Multiple regression is a widely utilized method due to its relatively straightforward nature and power of fitting linear relationships. The concepts explored in a previous post on simple regression apply in the case of multiple regression as simple regression is a special case of the linear regression model (Winner, 2009, pp. 142).
In this example, multiple regression with two predictor variables will be explored using the delivery dataset from the robustbase package. The calculations of multiple regression will also be investigated using matrix algebra to verify the results and gain a deeper understanding of how multiple regression is performed. Multiple regression models with three or more predictor variables are much more complicated to calculate manually and is best left to a computer. However, the case of two predictor variables is relatively straightforward and provides a view into how a multiple regression model is fit.

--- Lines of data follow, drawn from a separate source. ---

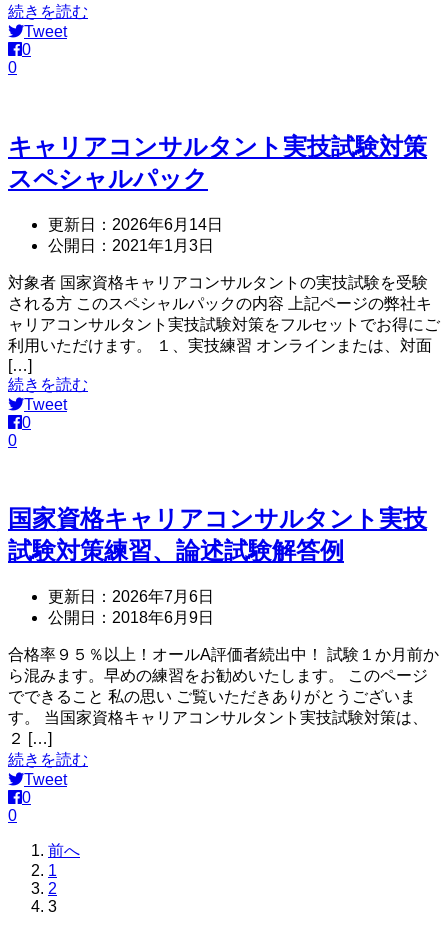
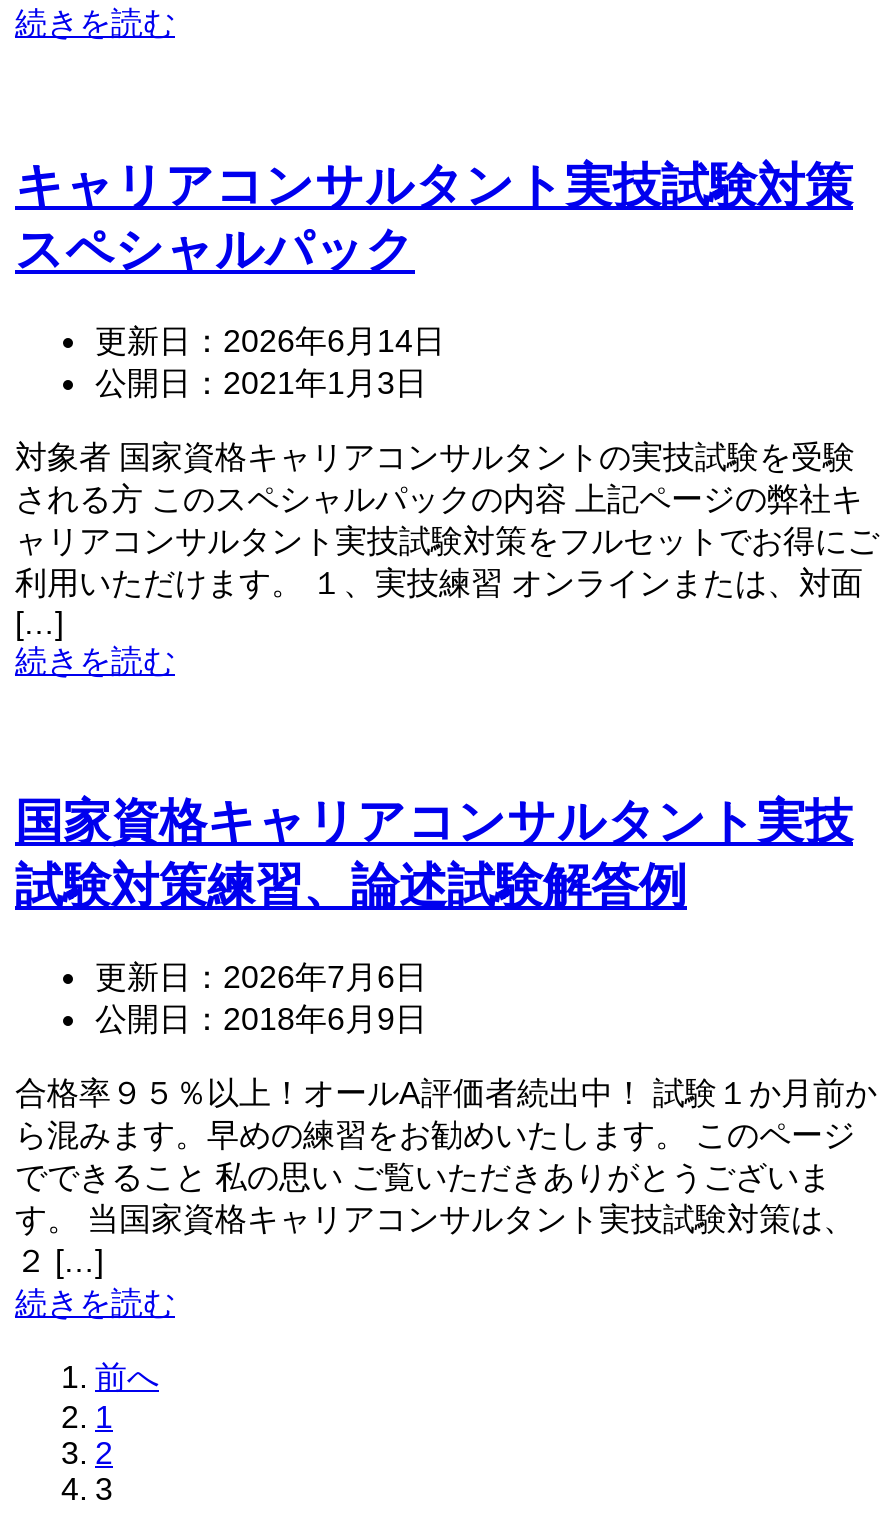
- Tweet
- 0
- 0

- Tweet
- 0
- 0

- Tweet
- 0
- 0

A regression model with two predictor variables \(x_1\) and \(x_2\) has the form:
\[ Y_i = \beta_0 + \beta_1 x_{1} + \beta_2 x_{2} + \epsilon_i \]
The formulation of the model will be examined more closely later in the post.
First, load the packages that will be needed and the delivery
dataset. The gridExtra package is handy for combining plots created by ggplot2.
library(ggplot2)
library(gridExtra)
library(robustbase)
## Warning: package 'robustbase' was built under R version 3.3.1
data(delivery)
According to the dataset’s documentation, “The aim is to explain the time required to service a vending machine (Y) using the number of products stocked (X1) and the distance walked by the route driver (X2).”
Plot two scatterplots of the predictor variables with the response variable.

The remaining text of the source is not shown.